Estamos hablando de una mudanza física. En aquellos momentos, el espacio del que disponía nuestro departamento era muy reducido y, en la nueva Facultad de Medicina disponíamos de una planta entera. Fue algo estupendo, que vino muy bien a los distintos departamentos. Además, las nuevas instalaciones estaban dotadas de material más moderno. Antes, ya veníamos haciendo lo que se denominaban las ECOE, las evaluaciones clínicas objetivas estructuradas, que no es otra cosa que poner al alumno en la situación clínica en la que se va a enfrentar en el futuro con pacientes simulados, con maniquíes. De modo que era una manera de enseñanza, una manera de evaluar la enseñanza muy moderna. Y Granada en ese sentido fue referente a nivel nacional de ese tipo de examen y de enseñanza.
Con esa experiencia de casi 40 años de profesión reconoce que la ginecología ha evolucionado, y admite que a lo largo de la historia la mujer ha estado un poco marginada en el mundo de la medicina.
De alguna manera eso es así. Yo recuerdo cuando comenzaba que una mujer que iba a hacerse una ligadura de trompas tenía que pedir permiso al marido, tenía que tener una autorización firmada por el marido. No es la medicina la que ha cambiado, es la sociedad en la que nos desenvolvemos. Era una sociedad extremadamente machista y ahora es bastante más abierta, no del todo feminista, pero sí que bastante más abierta. Y si un ginecólogo, un profesor de ginecología tiene que declararse en este sentido, pues siempre se declarará un feminista acérrimo. Esto sin duda.
Y esa evolución ha ido en beneficio de la mujer.
Hay que seguir dando muchos pasos, pero sin duda ha evolucionado en beneficio de la mujer. En la cirugía, en adoptar posturas en el parto, en los tratamientos para procesos graves, o en el diagnóstico por imagen a través de la ecografía. Esa ha sido la revolución de especialidades clínicas como la nuestra.

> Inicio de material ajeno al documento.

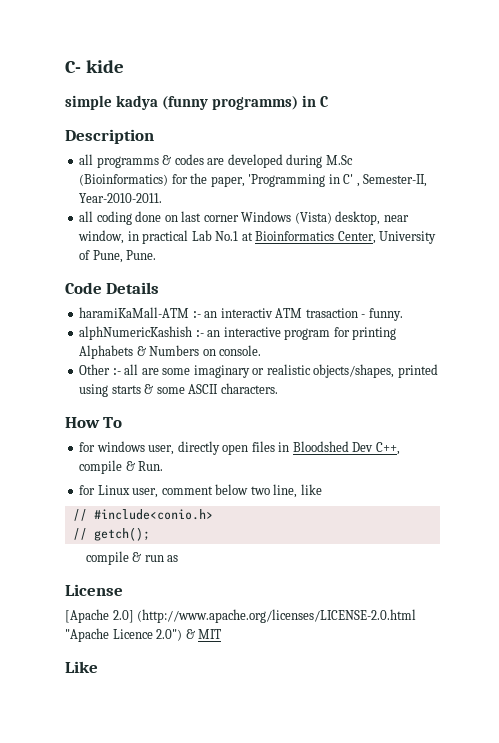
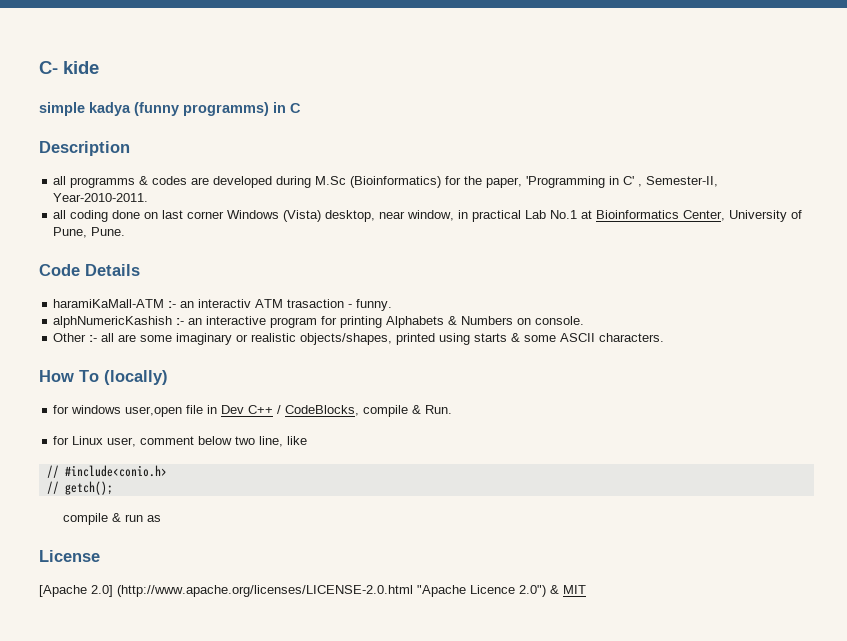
- How To
+ How To (locally)
- for windows user, directly open files in Bloodshed Dev C++, compile & Run.
+ for windows user,open file in Dev C++ / CodeBlocks, compile & Run.
- Like

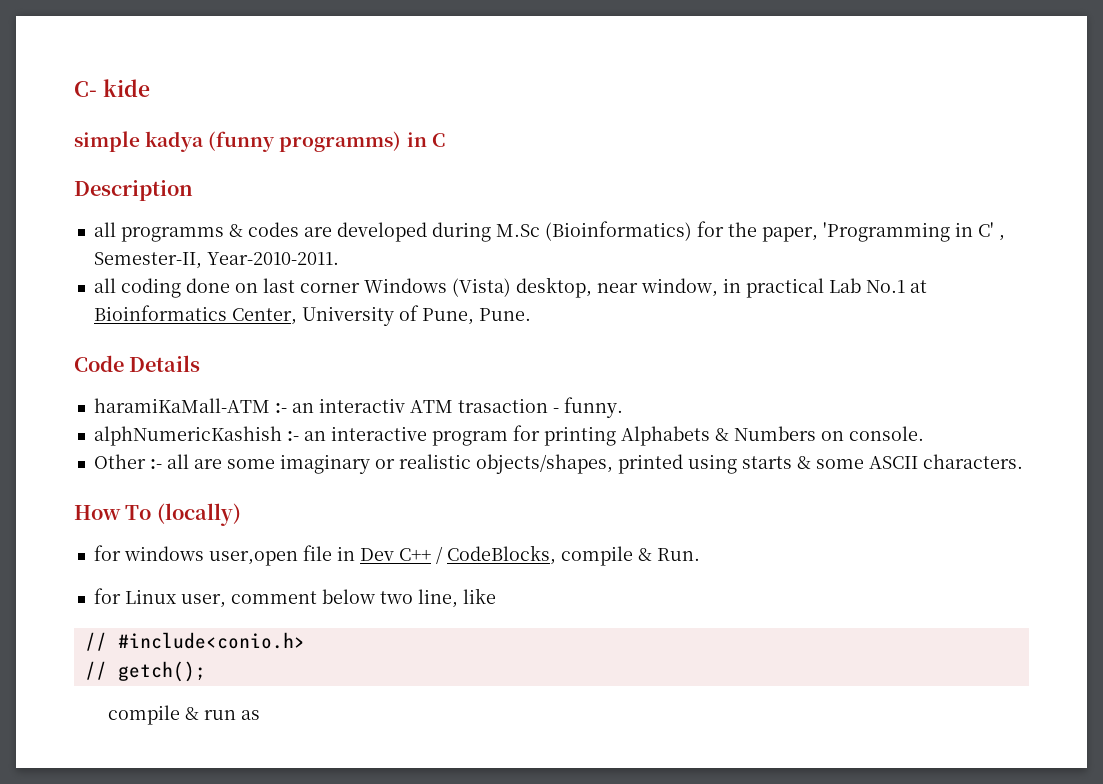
- License
- [Apache 2.0] (http://www.apache.org/licenses/LICENSE-2.0.html "Apache Licence 2.0") & MIT

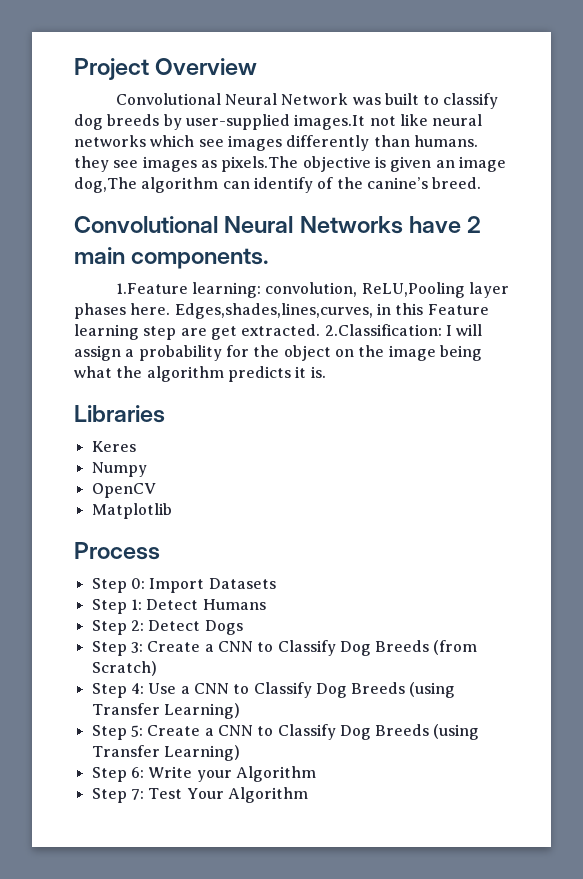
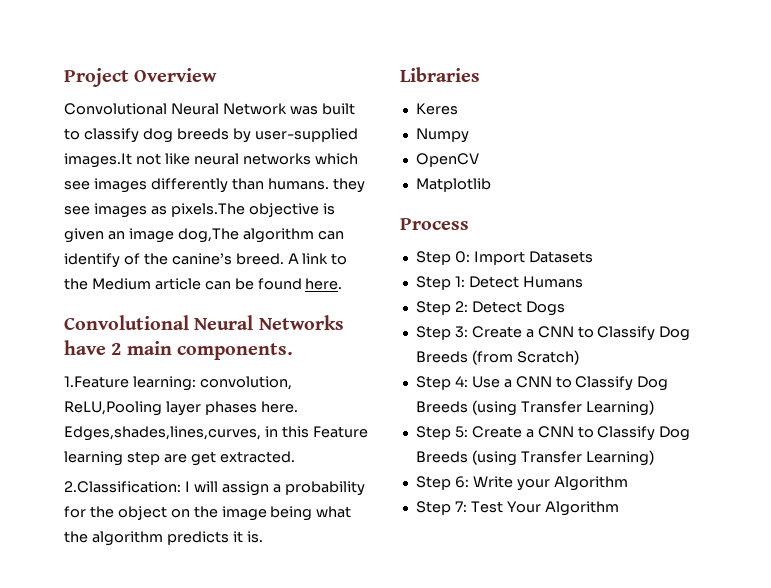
+ A link to the Medium article can be found here.
- Edges,shades,lines,curves, in this Feature learning step are get extracted. 2.Classification: I will assign a probability for the object on the image being what the algorithm predicts it is.
+ Edges,shades,lines,curves, in this Feature learning step are get extracted.
+ 2.Classification: I will assign a probability for the object on the image being what the algorithm predicts it is.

Foto: Playa de San José © Oscar Molina
Y hace casi una década llegó el momento en el que Alberto Salamanca sintió que había cumplido su etapa profesional y decidió jubilarse.
Eso fue en enero de 2017, cuando cumplí los 60. Es una profesión de la que he estado enamorado toda la vida. Hice lo mejor que pude y creo que desempeñé un papel relevante. Llega un momento en el que uno entiende que no puede aportar más, que lo único que puede hacer es dejarse llevar. Servirse de la inercia que uno trae no me parece que sea demasiado justo con las generaciones que vienen. Dar un paso al lado y permitirles a los nuevos hacer cosas nuevas, pues me parecía que era mi misión en aquellos momentos. Por otro lado, yo sabía que no soy de los jubilados que se iban a aburrir y efectivamente así ha sido. No me he aburrido en ningún momento.